Exercise directions → Repeat the listing exactly, line by line, and leave the pictures behind.

Data to process →
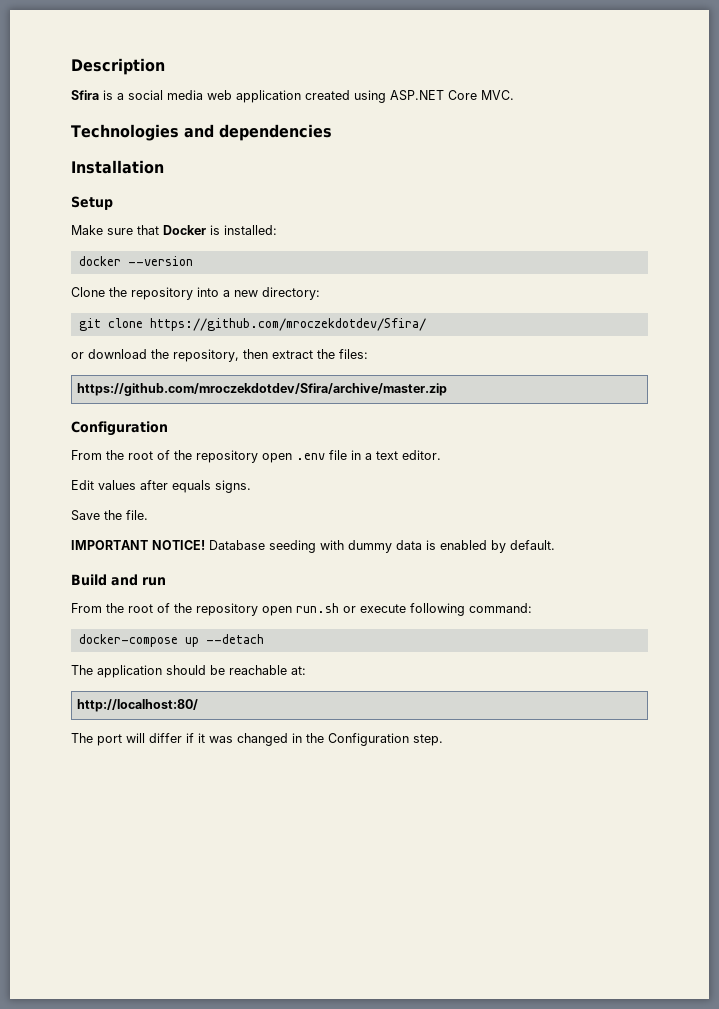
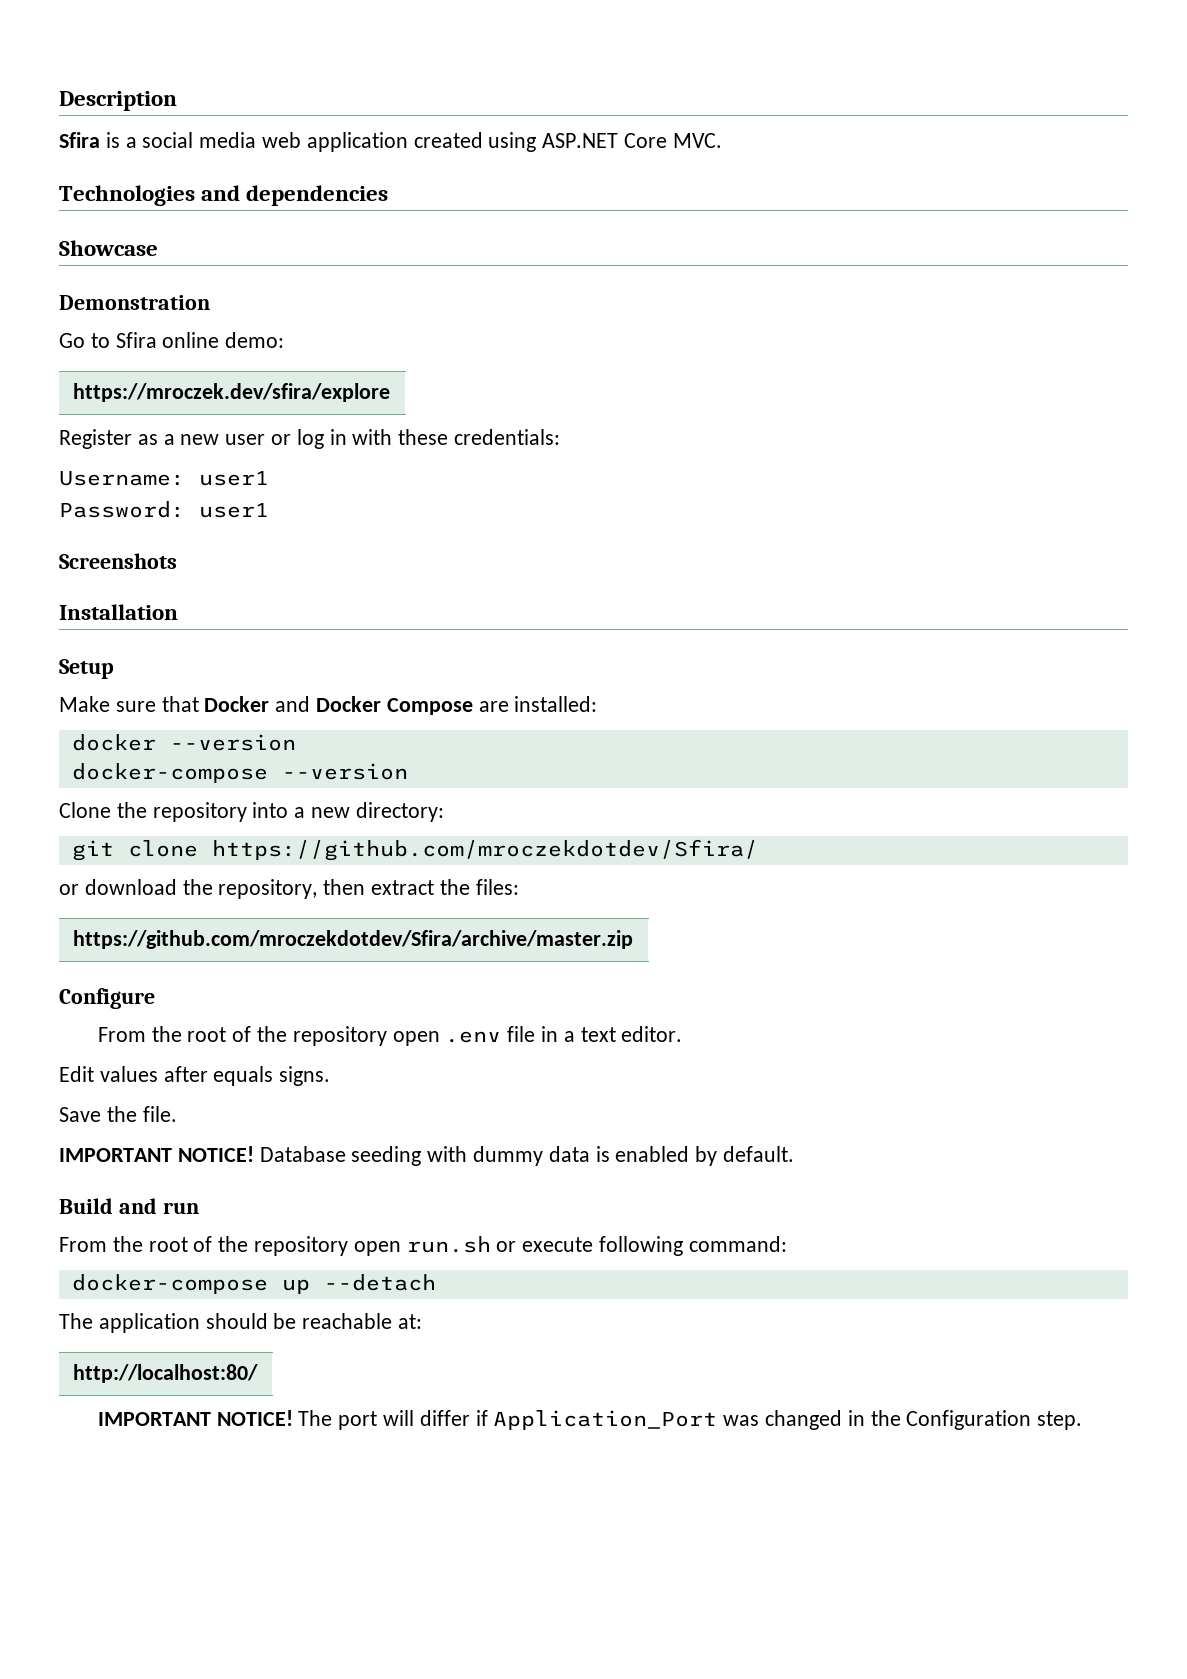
+ Showcase
+ Demonstration
+ Go to Sfira online demo:
+ https://mroczek.dev/sfira/explore
+ Register as a new user or log in with these credentials:
+ Username: user1
+ Password: user1
+ Screenshots
- Make sure that Docker is installed:
+ Make sure that Docker and Docker Compose are installed:
+ docker-compose --version
  https://github.com/mroczekdotdev/Sfira/archive/master.zip
- Configuration
+ Configure
  http://localhost:80/
- The port will differ if it was changed in the Configuration step.
+ IMPORTANT NOTICE! The port will differ if Application_Port was changed in the Configuration step.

Exercise response →
+ Showcase
+ Demonstration
+ Go to Sfira online demo:
+ https://mroczek.dev/sfira/explore
+ Register as a new user or log in with these credentials:
+ Username: user1
+ Password: user1
+ Screenshots
- Make sure that Docker is installed:
+ Make sure that Docker and Docker Compose are installed:
+ docker-compose --version
  https://github.com/mroczekdotdev/Sfira/archive/master.zip
- Configuration
+ Configure
  http://localhost:80/
- The port will differ if it was changed in the Configuration step.
+ IMPORTANT NOTICE! The port will differ if Application_Port was changed in the Configuration step.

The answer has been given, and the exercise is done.